» Task prompt
Without including any picture, return the complete set of records exactly.

» Data to use
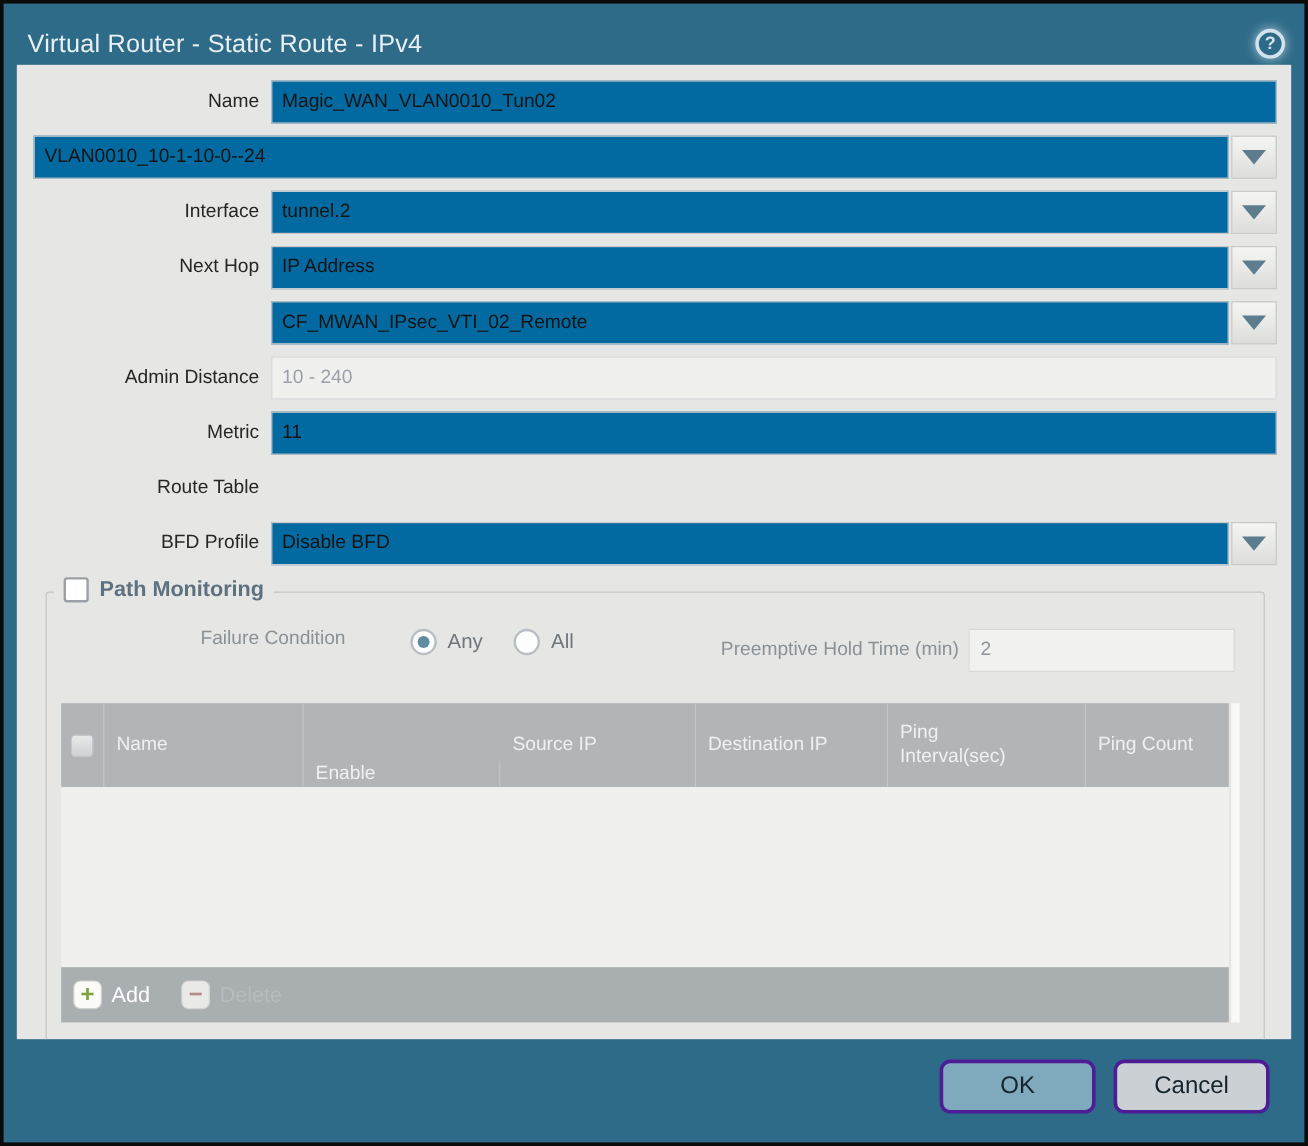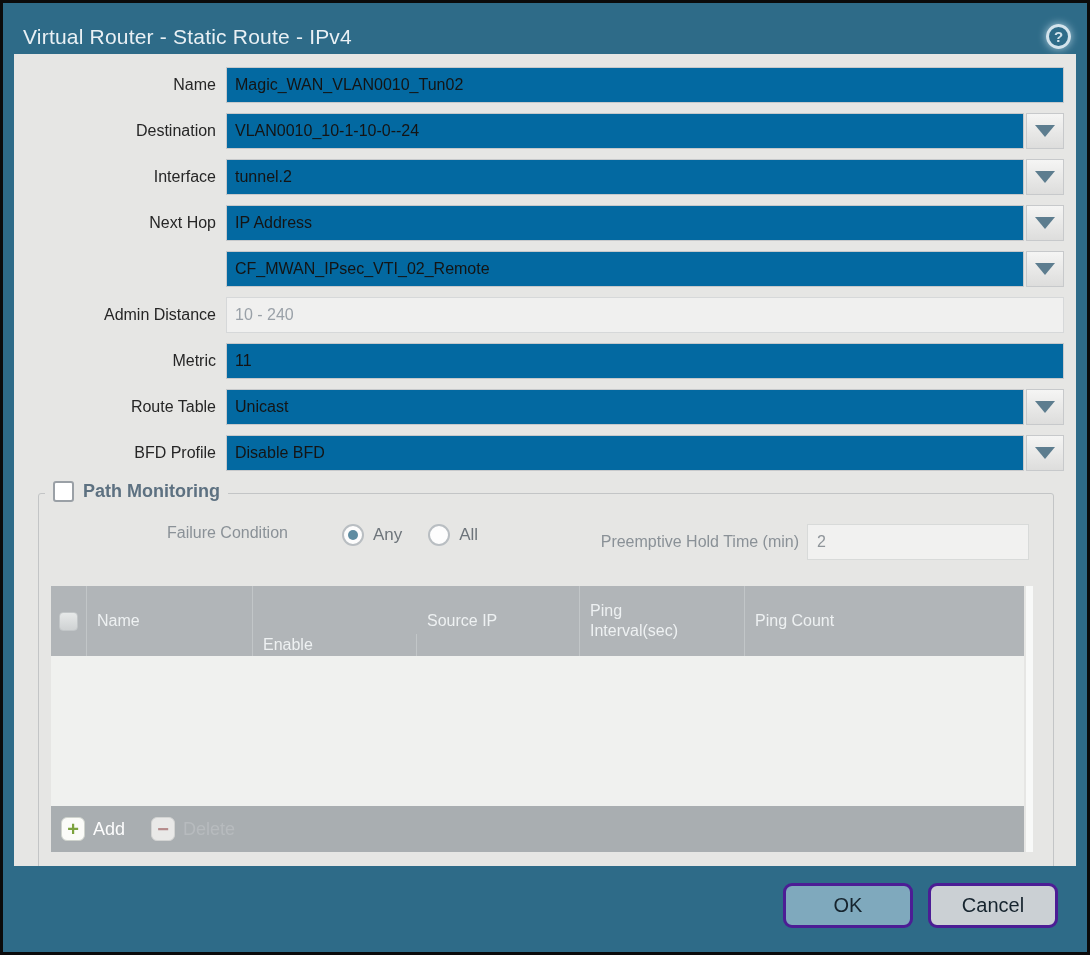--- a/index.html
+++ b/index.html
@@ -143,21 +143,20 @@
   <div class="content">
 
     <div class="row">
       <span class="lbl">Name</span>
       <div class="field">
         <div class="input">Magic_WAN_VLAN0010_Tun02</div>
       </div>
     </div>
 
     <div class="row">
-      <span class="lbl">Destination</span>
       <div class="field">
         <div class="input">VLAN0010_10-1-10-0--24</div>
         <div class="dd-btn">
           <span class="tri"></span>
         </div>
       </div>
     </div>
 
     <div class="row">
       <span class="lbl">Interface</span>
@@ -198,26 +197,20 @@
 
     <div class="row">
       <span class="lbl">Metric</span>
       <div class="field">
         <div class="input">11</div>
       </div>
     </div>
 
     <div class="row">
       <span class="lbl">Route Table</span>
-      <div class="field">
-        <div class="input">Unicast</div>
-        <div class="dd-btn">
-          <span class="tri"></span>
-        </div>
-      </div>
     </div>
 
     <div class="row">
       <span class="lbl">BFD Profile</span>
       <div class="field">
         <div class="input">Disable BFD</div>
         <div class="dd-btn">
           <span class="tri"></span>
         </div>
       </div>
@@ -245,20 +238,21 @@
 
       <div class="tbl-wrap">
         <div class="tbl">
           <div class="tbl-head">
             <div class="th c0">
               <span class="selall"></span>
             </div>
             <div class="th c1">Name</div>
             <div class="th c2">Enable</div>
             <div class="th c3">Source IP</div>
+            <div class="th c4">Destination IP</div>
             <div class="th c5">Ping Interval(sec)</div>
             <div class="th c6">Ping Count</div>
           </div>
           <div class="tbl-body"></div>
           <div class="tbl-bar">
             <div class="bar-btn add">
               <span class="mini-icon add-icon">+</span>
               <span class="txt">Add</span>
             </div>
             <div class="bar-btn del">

» Written answer
--- a/index.html
+++ b/index.html
@@ -143,21 +143,20 @@
   <div class="content">
 
     <div class="row">
       <span class="lbl">Name</span>
       <div class="field">
         <div class="input">Magic_WAN_VLAN0010_Tun02</div>
       </div>
     </div>
 
     <div class="row">
-      <span class="lbl">Destination</span>
       <div class="field">
         <div class="input">VLAN0010_10-1-10-0--24</div>
         <div class="dd-btn">
           <span class="tri"></span>
         </div>
       </div>
     </div>
 
     <div class="row">
       <span class="lbl">Interface</span>
@@ -198,26 +197,20 @@
 
     <div class="row">
       <span class="lbl">Metric</span>
       <div class="field">
         <div class="input">11</div>
       </div>
     </div>
 
     <div class="row">
       <span class="lbl">Route Table</span>
-      <div class="field">
-        <div class="input">Unicast</div>
-        <div class="dd-btn">
-          <span class="tri"></span>
-        </div>
-      </div>
     </div>
 
     <div class="row">
       <span class="lbl">BFD Profile</span>
       <div class="field">
         <div class="input">Disable BFD</div>
         <div class="dd-btn">
           <span class="tri"></span>
         </div>
       </div>
@@ -245,20 +238,21 @@
 
       <div class="tbl-wrap">
         <div class="tbl">
           <div class="tbl-head">
             <div class="th c0">
               <span class="selall"></span>
             </div>
             <div class="th c1">Name</div>
             <div class="th c2">Enable</div>
             <div class="th c3">Source IP</div>
+            <div class="th c4">Destination IP</div>
             <div class="th c5">Ping Interval(sec)</div>
             <div class="th c6">Ping Count</div>
           </div>
           <div class="tbl-body"></div>
           <div class="tbl-bar">
             <div class="bar-btn add">
               <span class="mini-icon add-icon">+</span>
               <span class="txt">Add</span>
             </div>
             <div class="bar-btn del">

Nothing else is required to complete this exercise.